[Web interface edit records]

◆ ◆ ◆

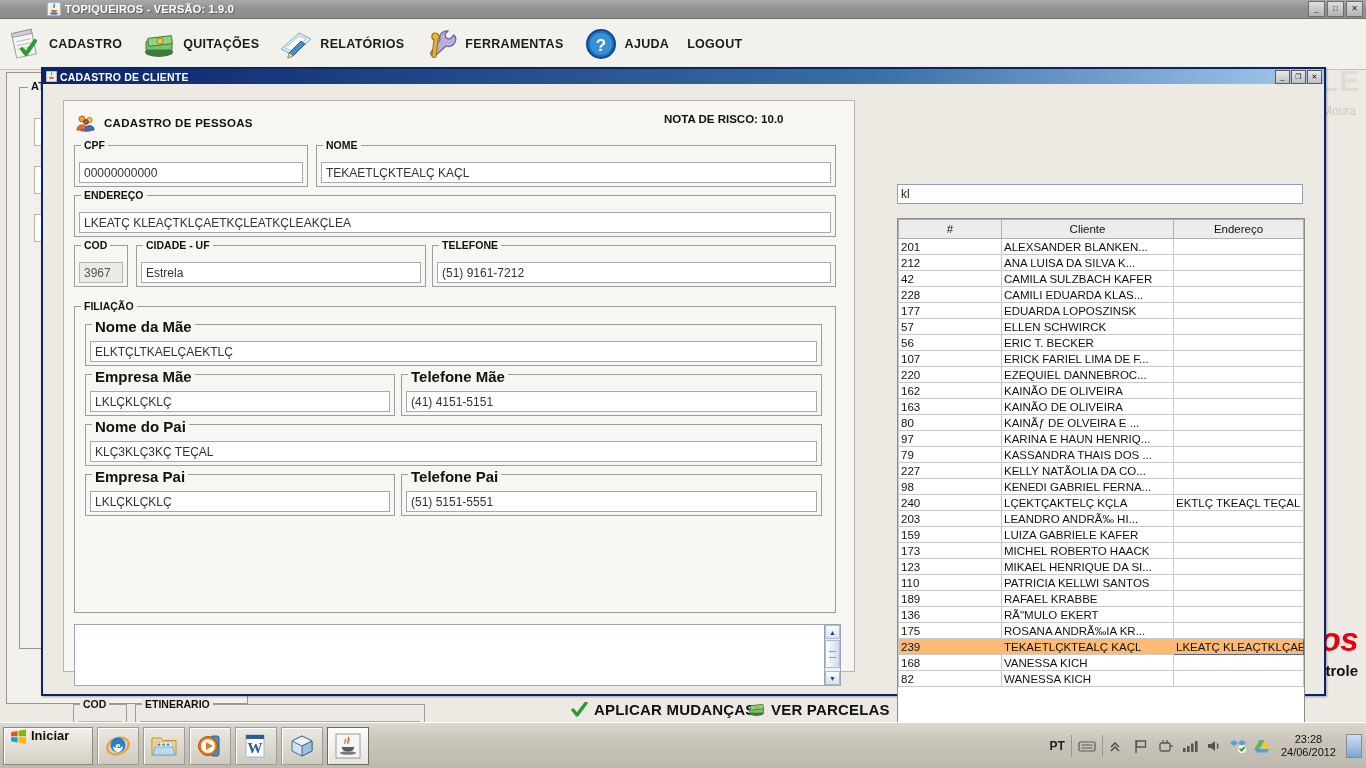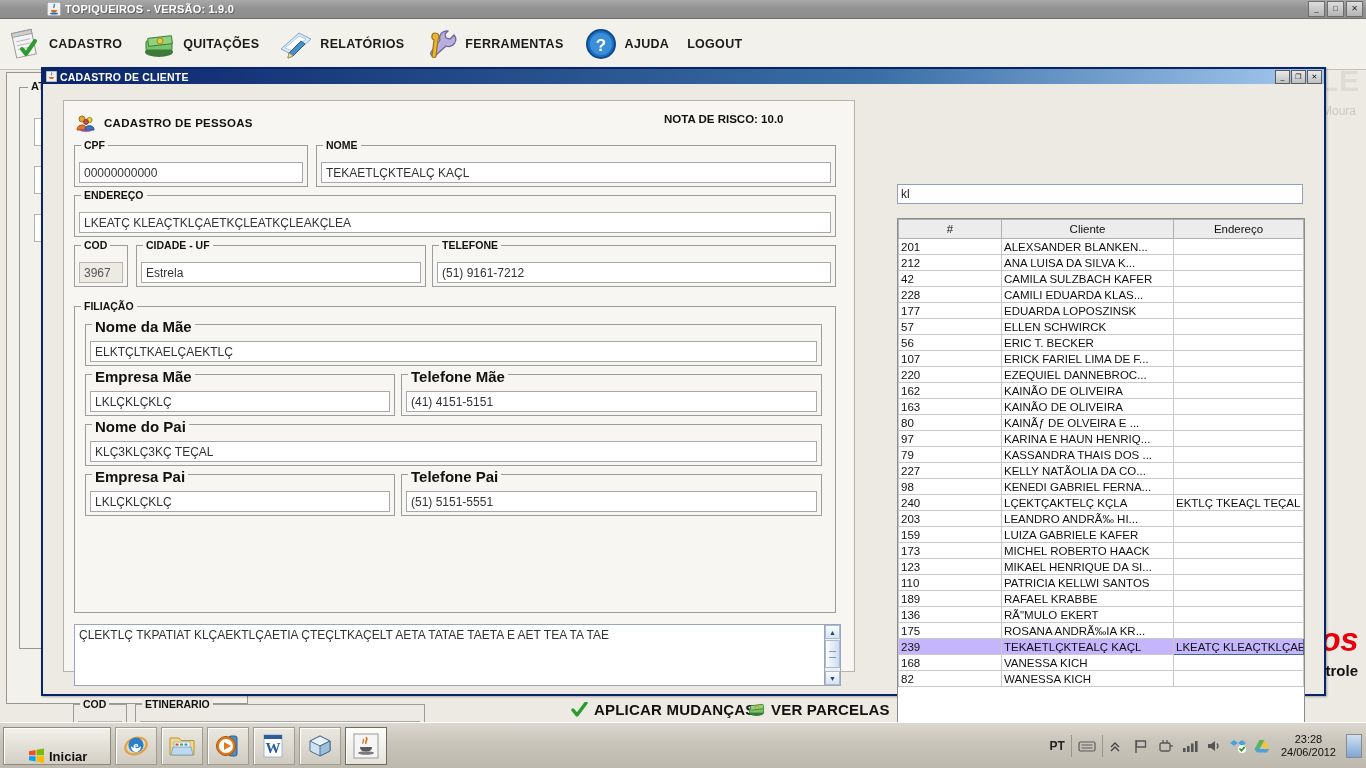--- a/index.html
+++ b/index.html
@@ -346,7 +346,6 @@
         </div>
 
         <div id="obs-wrap">
-          <div id="obs-text">ÇLEKTLÇ TKPATIAT KLÇAEKTLÇAETIA ÇTEÇLTKAÇELT AETA TATAE TAETA E AET TEA TA TAE</div>
           <div id="obs-scroll">
             <div class="sb-arrow">▲</div>
             <div id="sb-thumb">

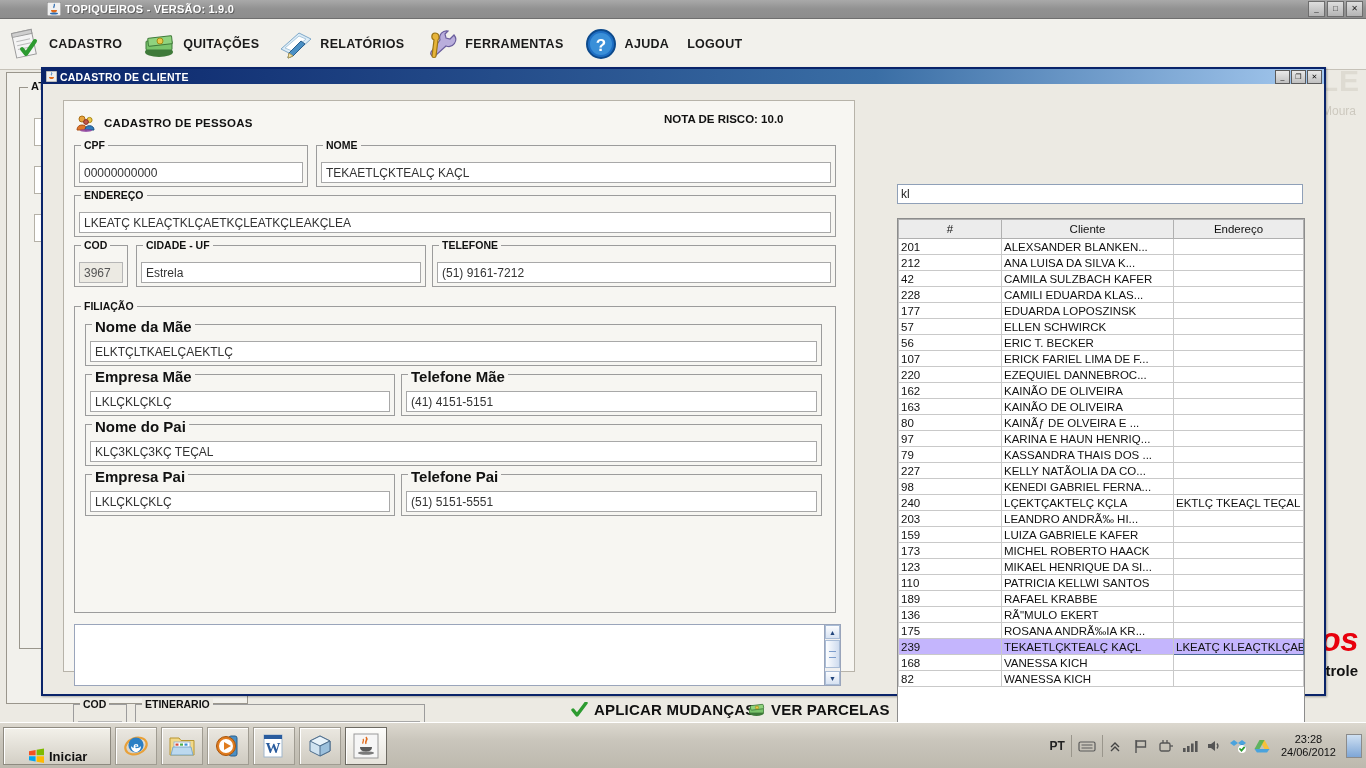--- a/index.html
+++ b/index.html
@@ -115,7 +115,7 @@
     height:16px;text-align:center;}
   table.cli td{border:1px solid #c9c9c9;font-size:11.5px;color:#111;height:15px;padding:0 2px;
     white-space:nowrap;overflow:hidden;text-overflow:clip;}
-  table.cli tr.sel td{background:#c4b5fd;}
+  table.cli tr.sel td{background:#fdba74;}
   table.cli tr.sel td.c-end{border:1px solid #4a6a96;}
   #count-text{position:absolute;left:0;right:14px;top:650px;text-align:center;font-size:11.5px;
     font-weight:bold;color:#111;}

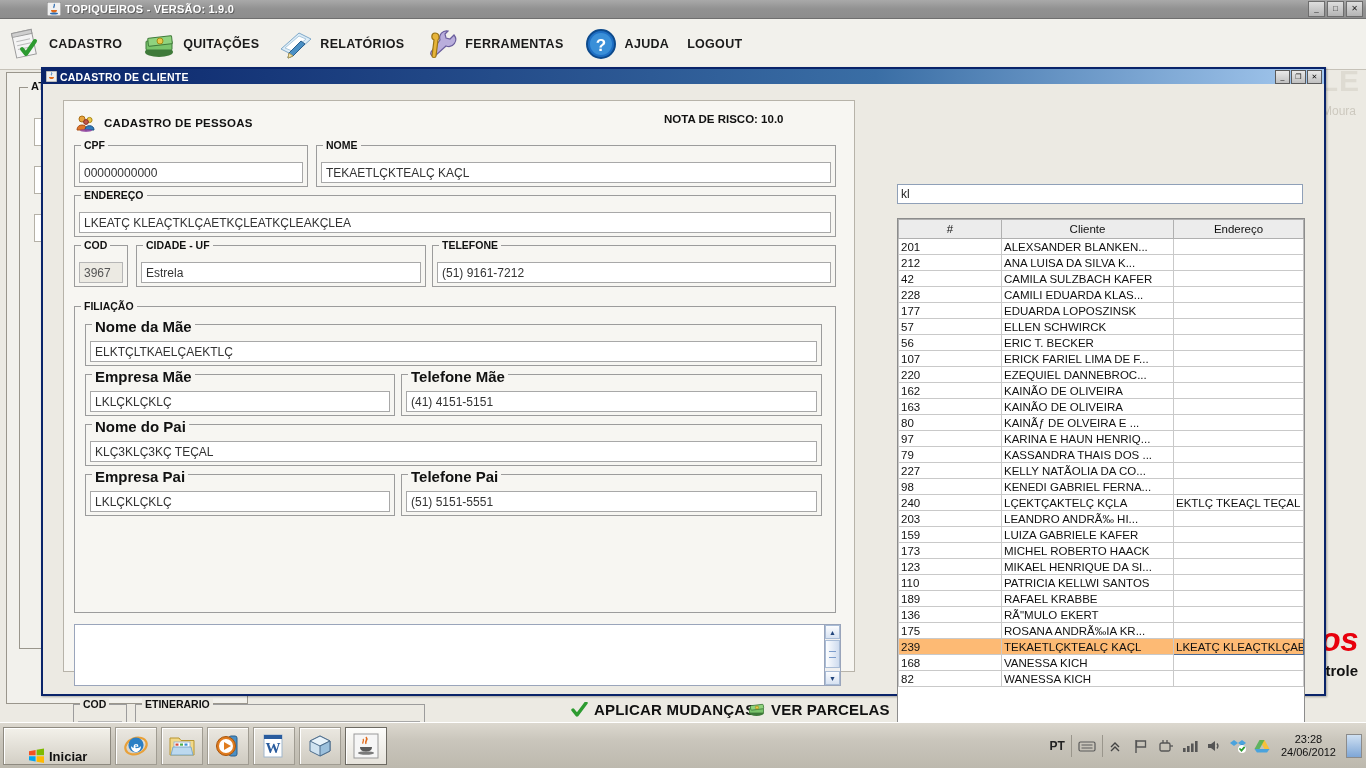--- a/index.html
+++ b/index.html
@@ -124,8 +124,8 @@
   #taskbar{position:absolute;left:0;bottom:0;width:1366px;height:45px;
     background:linear-gradient(to bottom,#dcd8cf,#c9c5bb 40%,#bdb9ae);border-top:1px solid #ffffff;
     display:flex;align-items:center;}
-  #start-btn{margin-left:3px;height:36px;min-width:72px;display:flex;align-items:flex-end;gap:4px;
-    padding:0 10px 0 24px;border:1px solid #8e8a80;background:linear-gradient(to bottom,#f3f1ea,#d3cfc5);
+  #start-btn{margin-left:3px;height:36px;min-width:72px;display:flex;align-items:flex-start;gap:4px;
+    padding:0 10px 0 6px;border:1px solid #8e8a80;background:linear-gradient(to bottom,#f3f1ea,#d3cfc5);
     box-shadow:inset 1px 1px 0 #fff;}
   #start-btn .slbl{font-size:13px;font-weight:bold;color:#111;}
   .qlaunch{width:40px;height:36px;margin-left:4px;border:1px solid #a09c92;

◆ ◆ ◆

PROBLEM DETAILS:
From the opening line of the entries above to the line that holds "-124,8 +124,8 @@", inclusive, reproduce each line exactly and omit any picture.

YOUR RESPONSE:
--- a/index.html
+++ b/index.html
@@ -346,7 +346,6 @@
         </div>
 
         <div id="obs-wrap">
-          <div id="obs-text">ÇLEKTLÇ TKPATIAT KLÇAEKTLÇAETIA ÇTEÇLTKAÇELT AETA TATAE TAETA E AET TEA TA TAE</div>
           <div id="obs-scroll">
             <div class="sb-arrow">▲</div>
             <div id="sb-thumb">

--- a/index.html
+++ b/index.html
@@ -115,7 +115,7 @@
     height:16px;text-align:center;}
   table.cli td{border:1px solid #c9c9c9;font-size:11.5px;color:#111;height:15px;padding:0 2px;
     white-space:nowrap;overflow:hidden;text-overflow:clip;}
-  table.cli tr.sel td{background:#c4b5fd;}
+  table.cli tr.sel td{background:#fdba74;}
   table.cli tr.sel td.c-end{border:1px solid #4a6a96;}
   #count-text{position:absolute;left:0;right:14px;top:650px;text-align:center;font-size:11.5px;
     font-weight:bold;color:#111;}

--- a/index.html
+++ b/index.html
@@ -124,8 +124,8 @@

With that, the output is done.